All lines in the records that carry the string "Steel" are to be shown.

Top of Given records

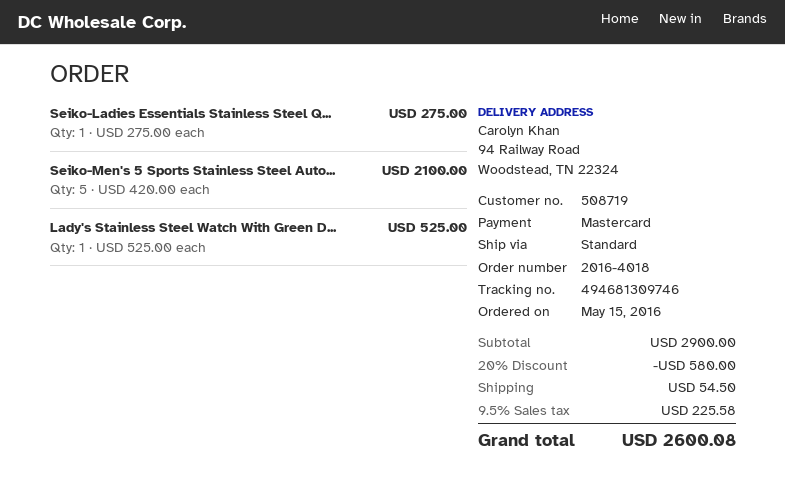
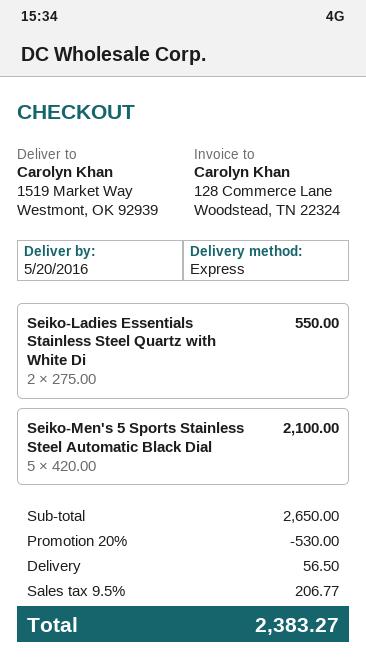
shipping method: standard -> express
ship to: 94 Railway Road, Woodstead, TN 22324 -> 1519 Market Way, Westmont, OK 92939
Seiko-Ladies Essentials Stainless Steel Q...: 1 x 275.00 = 275.00 -> 2 x 275.00 = 550.00
Lady's Stainless Steel Watch With Green D...: 1 x 525.00 = 525.00 -> none
subtotal: 2900.00 -> 2650.00
discount: 20% = 580.00 -> 20% = 530.00
shipping: 54.50 -> 56.50
tax: 9.5% = 225.58 -> 9.5% = 206.77
total: 2600.08 -> 2383.27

Bottom of Given records

▸ Final answer:
Seiko-Ladies Essentials Stainless Steel Q...: 1 x 275.00 = 275.00 -> 2 x 275.00 = 550.00
Lady's Stainless Steel Watch With Green D...: 1 x 525.00 = 525.00 -> none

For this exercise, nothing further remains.